Any image found in the entries is to be skipped; the rest is returned word for word.

Supplied records:
====================
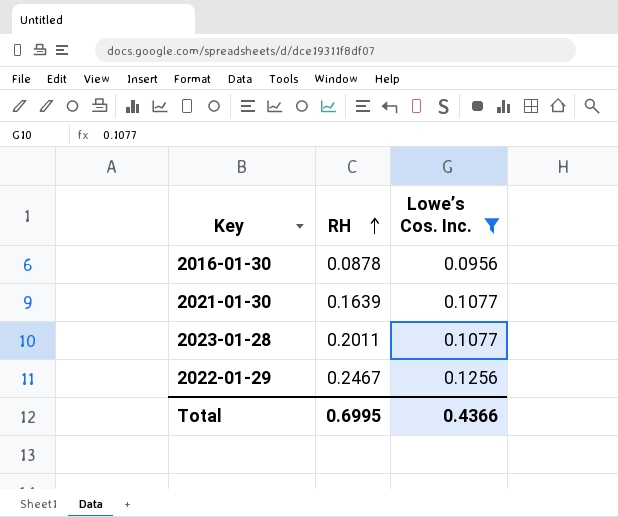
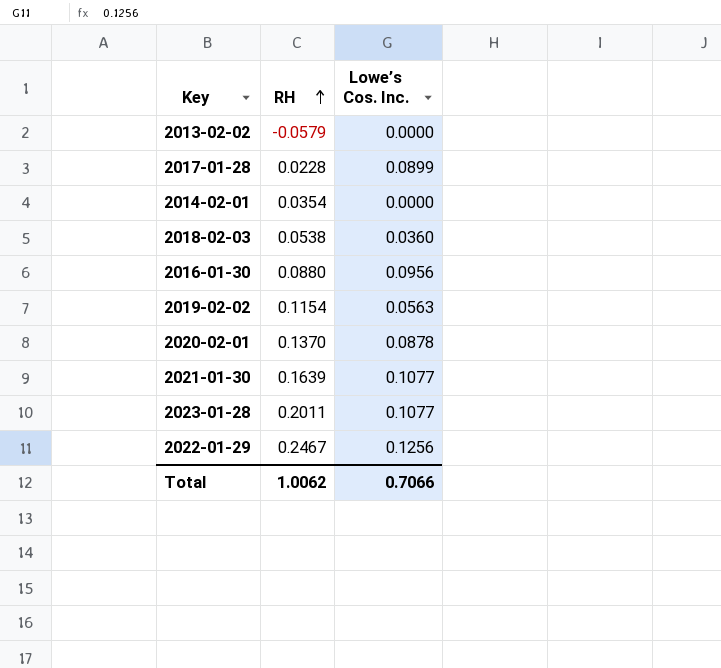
filter: Lowe’s Cos. Inc. >= 0.0956 -> none
2016-01-30 | RH: 0.0878 -> 0.0880
Total | RH: 0.6995 -> 1.0062
Total | Lowe’s Cos. Inc.: 0.4366 -> 0.7066

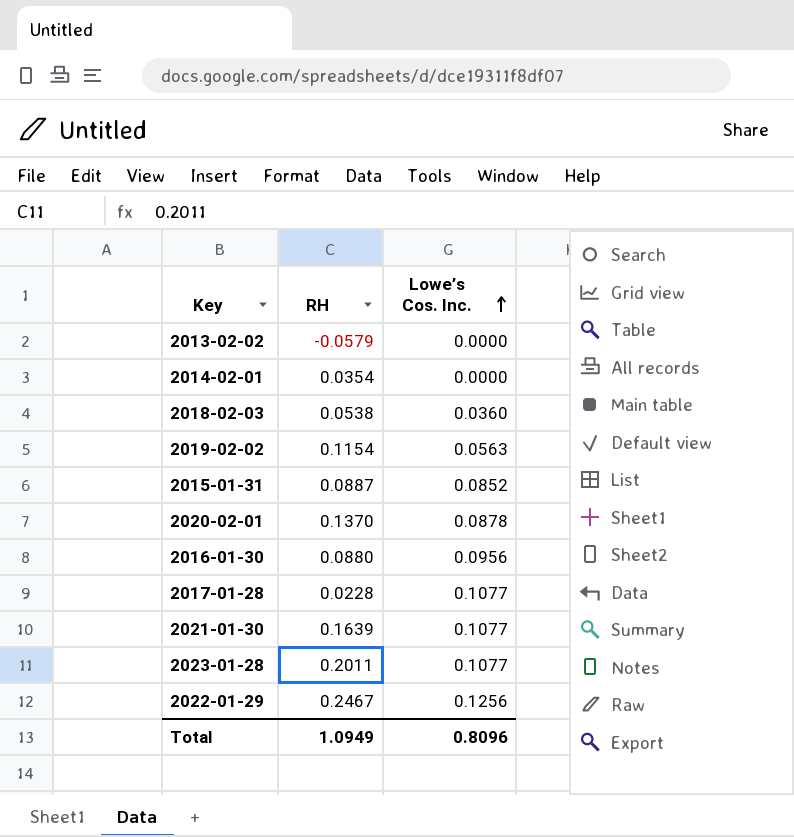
row order: RH ascending -> Lowe’s Cos. Inc. ascending
row 2015-01-31: none -> 0.0887 | 0.0852
2017-01-28 | Lowe’s Cos. Inc.: 0.0899 -> 0.1077
Total | RH: 1.0062 -> 1.0949
Total | Lowe’s Cos. Inc.: 0.7066 -> 0.8096

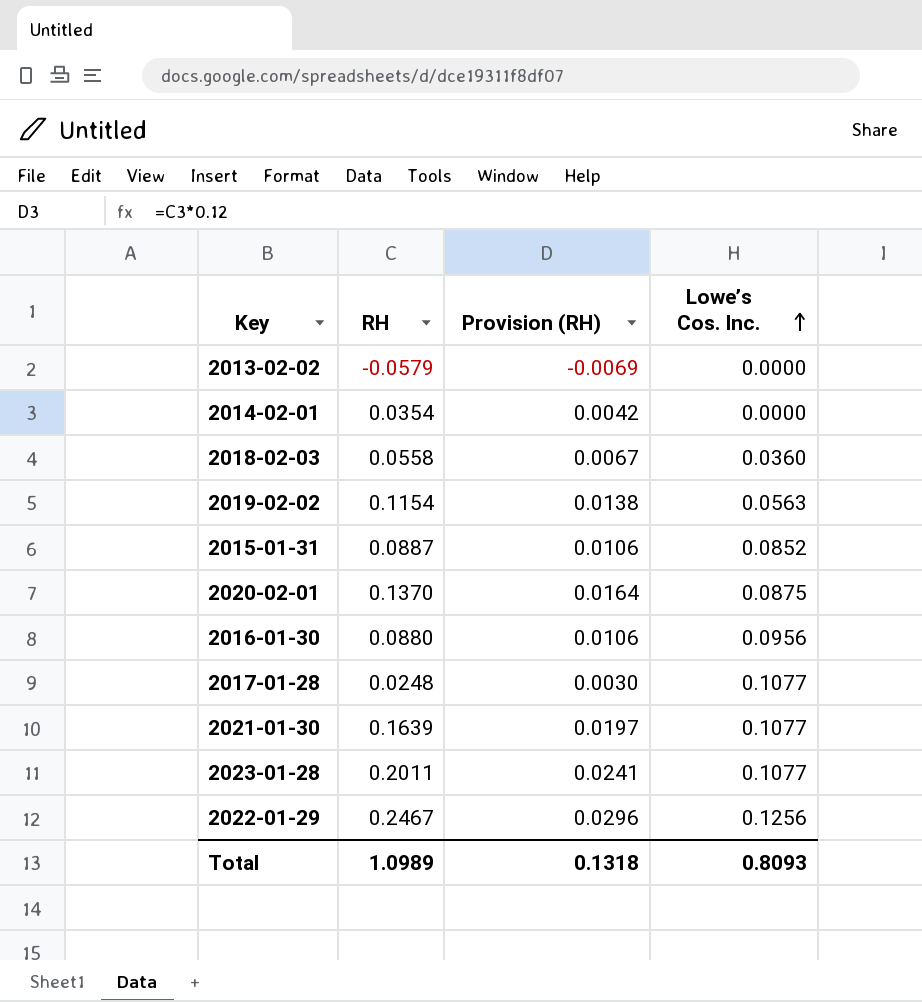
column Provision (RH) | formula: none -> [RH] * 0.12
2018-02-03 | RH: 0.0538 -> 0.0558
2020-02-01 | Lowe’s Cos. Inc.: 0.0878 -> 0.0875
2017-01-28 | RH: 0.0228 -> 0.0248
Total | RH: 1.0949 -> 1.0989
Total | Lowe’s Cos. Inc.: 0.8096 -> 0.8093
====================
Exercise result:
filter: Lowe’s Cos. Inc. >= 0.0956 -> none
2016-01-30 | RH: 0.0878 -> 0.0880
Total | RH: 0.6995 -> 1.0062
Total | Lowe’s Cos. Inc.: 0.4366 -> 0.7066

row order: RH ascending -> Lowe’s Cos. Inc. ascending
row 2015-01-31: none -> 0.0887 | 0.0852
2017-01-28 | Lowe’s Cos. Inc.: 0.0899 -> 0.1077
Total | RH: 1.0062 -> 1.0949
Total | Lowe’s Cos. Inc.: 0.7066 -> 0.8096

column Provision (RH) | formula: none -> [RH] * 0.12
2018-02-03 | RH: 0.0538 -> 0.0558
2020-02-01 | Lowe’s Cos. Inc.: 0.0878 -> 0.0875
2017-01-28 | RH: 0.0228 -> 0.0248
Total | RH: 1.0949 -> 1.0989
Total | Lowe’s Cos. Inc.: 0.8096 -> 0.8093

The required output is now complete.